The Baroness shook her head sadly as Cyril escorted her to her carriage, and he himself failed, for once, to regard the outlook with any confidence. The postponement of the necessity for decision was a great relief, but he could not see any means of saving the situation if the Queen should fail him.
Meanwhile the preparations for the festivities went on apace, and royal guests began to arrive at Bellaviste, until the Palace was fuller than it had been for many years, and extra accommodation had to be found in some of the principal hotels. Among the earliest arrivals was the Crown Prince of Hercynia, representing his father, and attended by Baron de la Mothe von Elterthal. The news that the Imperial Chancellor would visit Thracia had caused much comment, and some excitement, throughout Europe, and it had been freely stated that the object of his coming was to arrange a match between the young King and one of his master’s daughters. The futility of this course under the circumstances had not become generally known, but Cyril was relieved to find that it was not necessary for him to recount to his fellow-statesman the untoward events of the past week. The Hercynian Government had been kept informed by its own representatives of the appearance at Bellaviste of the Princess of Dardania, and of the evident strain which had ensued in the relations of the King and Queen, and had drawn the obvious conclusion, so that Baron de la Mothe von Elterthal had been specially commissioned to ascertain whether Cyril was concerned in the plot, and had played the two Emperors false. If this should prove not to be the case, he was empowered to concert with him as to the means by which the Princess might be baulked of the results of her diplomacy.

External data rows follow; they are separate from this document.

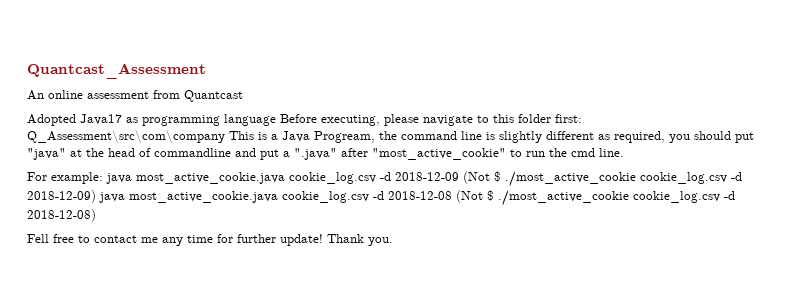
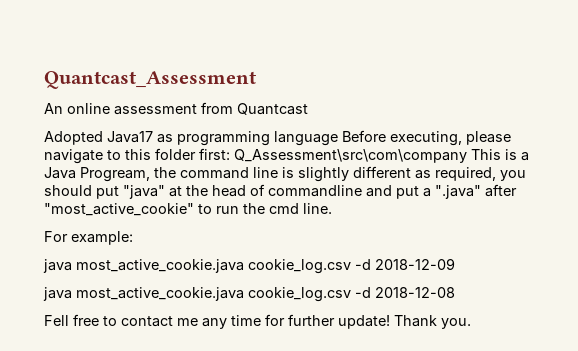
(103, 178) none -> (133, 238) //
[463,171,742,187] [27,190,96,203] (Not $ ./most_active_cookie cookie_log.csv -d 2018-12-09) -> (455, 264) //
[456,190,735,206] [27,209,96,222] (Not $ ./most_active_cookie cookie_log.csv -d 2018-12-08) -> (455, 292) none

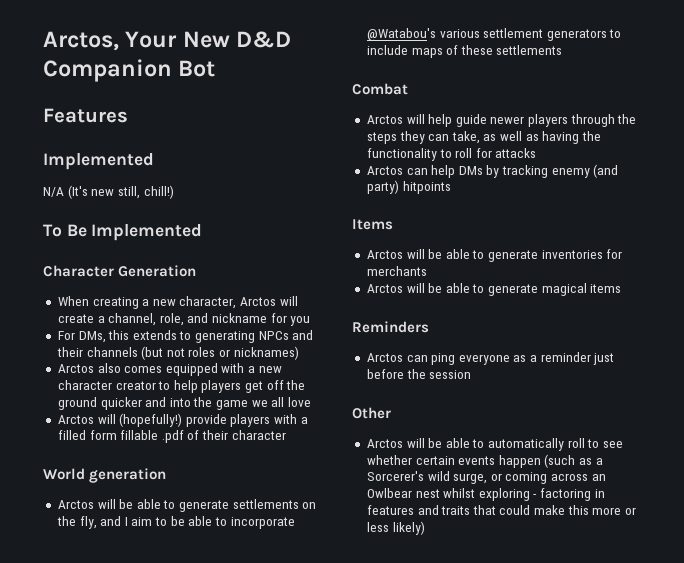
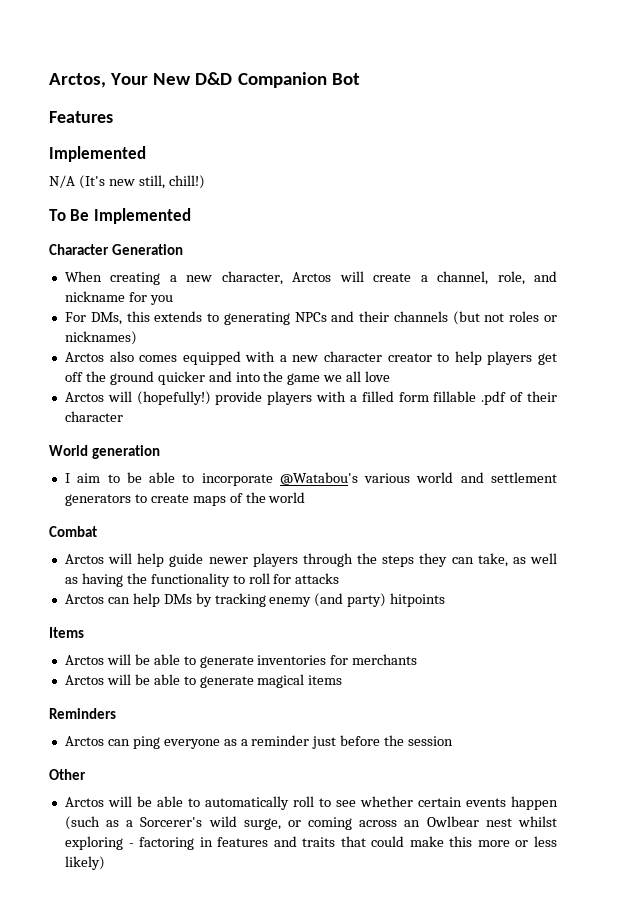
[57,499,317,512] [56,516,122,529] Arctos will be able to generate settlements on the fly, and -> (161, 452) none
(480, 33) none -> [416,472,484,483] world and
[366,45,408,55] include -> [150,494,189,503] create
[460,45,563,55] these settlements -> [245,492,306,503] the world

Nothing could have come as a more acceptable balm to Cyril’s wounded feelings than this tacit acknowledgment that he alone was considered capable of dealing with the situation satisfactorily, but he was unable to give much comfort in return. Everything depended on the Queen, and although Cyril did his utmost whenever he saw her alone to emphasise the importance of the crisis, he could not flatter himself that he had secured her assistance. He had not expected her to hold out so long after receiving his ultimatum, and he blamed himself ever more and more for the form in which he had chosen to present it. Labouring day by day to remove the unfortunate impression he had produced, he still found himself compelled to report failure to Baron de la Mothe von Elterthal, and when the week of festivity began, he had not so much as obtained from Ernestine a promise to consider her ways. But his ill-success made him only the more determined to win in the end, and he grudged the loss of time caused by the state ceremonies, which kept him from taking active measures, such as were beginning to suggest themselves to his mind, although they were of the doleful nature of counsels of despair.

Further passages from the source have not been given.